L’auto nera sfrecciava tra le strade secondarie di New York diretta in una delle case sicure del killer nel New Jersey. Jane era accasciata sul sedile del passeggero, priva di sensi. Era stata rapita dall’uomo che aveva fatto fuori, senza battere ciglio, sei persone all’aeroporto.

La radio era sintonizzata sulla frequenza della polizia; Paul la ascoltava sempre dopo aver commesso un omicidio per controllare i movimenti dei poliziotti. Fino ad allora era sempre riuscito a evitarli o a depistarli, ma non gli era mai accaduto di portare un ostaggio con sé. Stava iniziando a diventare paranoico, e questo non era assolutamente un bene per un uomo che fa il suo lavoro. Continuava a girarsi indietro e a controllare tutti gli specchietti retrovisori, ma sembrava che nessuno li inseguisse, almeno non ancora.

La donna seduta, anzi, svenuta accanto a lui era la creatura più bella che avesse mai visto. I capelli lunghi, scuri, gli occhi verdi e il suo fisico atletico lo eccitavano da morire. Avrebbe volentieri fermato la macchina e approfittato di lei, ma sapeva che non c’era tempo e che avrebbe fatto con lei tutto quello che voleva solo una volta arrivati alla sua casa sicura.
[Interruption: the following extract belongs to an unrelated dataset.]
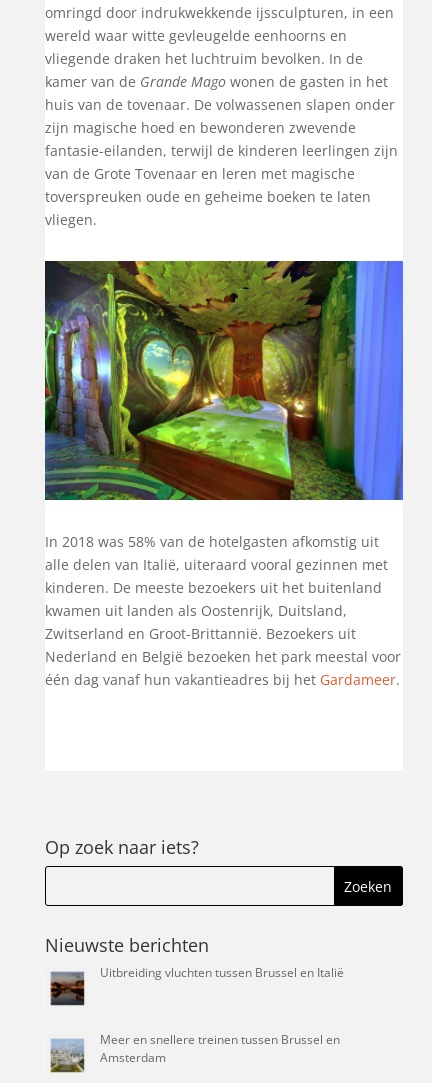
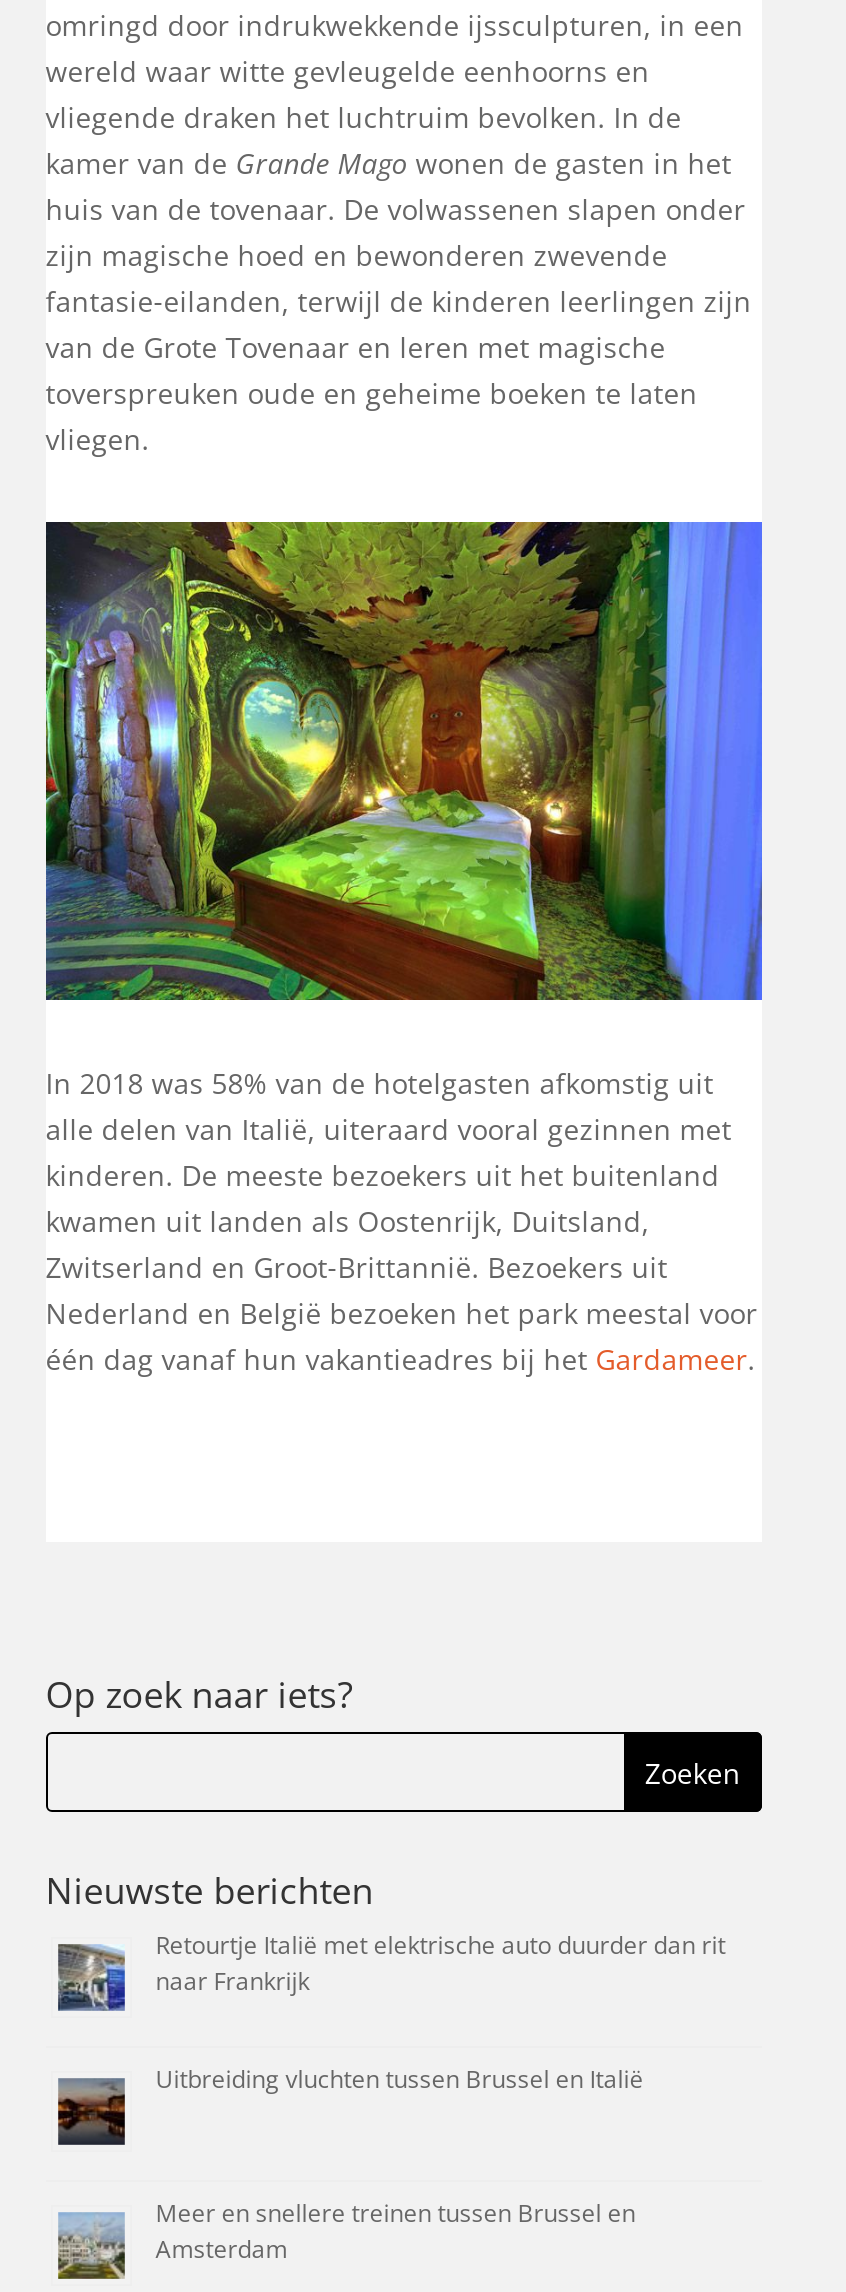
+ [image]
+ Retourtje Italië met elektrische auto duurder dan rit
+ naar Frankrijk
In più preferiva fare certe cose con delle donne consce; sarebbe stato troppo da vigliacco persino per lui.

Jane aveva aperto gli occhi, una fitta lancinante le aveva attraversato la testa e tutta la spina dorsale. Aveva provato a portarsi una mano alla fronte, ma la cintura di sicurezza, strettissima, le impediva di muovere le braccia. Di colpo si era ricordata cosa era accaduto all’aeroporto e aveva iniziato ad agitarsi, cercando di liberarsi.

Il suo rapitore l’aveva guardata con degli occhi da pazzo furioso e le aveva sorriso. Un sorriso cattivo, tremendo e che non prometteva nulla di buono. “Ti sei svegliata, finalmente. Temevo di averti colpita troppo forte e di averti spedita in coma.”

“Vaffanculo!”

“Quanto sei scurrile.”

“Lasciami andare o te ne pentirai, bastardo.”
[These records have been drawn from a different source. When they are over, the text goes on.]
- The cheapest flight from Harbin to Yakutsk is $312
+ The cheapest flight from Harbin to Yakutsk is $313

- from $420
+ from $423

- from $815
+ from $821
“Non sei nelle condizioni di minacciarmi, donna, e comunque non mi fai paura, tutt’altro…”

Jane continuava a dimenarsi, disgustata da quell’uomo che la guardava con occhi vogliosi e lussuriosi, ma quella dannata cintura di sicurezza sembrava incollata ai suoi vestiti.

“Che cosa vuoi da me?” aveva chiesto cercando di mascherare la paura che iniziava a crescerle nel petto. “Perché non mi hai uccisa?”

“Un grazie sarebbe gradito.”

“Cosa?! Dovrei ringraziarti per avermi tramortita e portata via contro la mia volontà?”

“No, dovresti ringraziarmi per averti risparmiato la via.”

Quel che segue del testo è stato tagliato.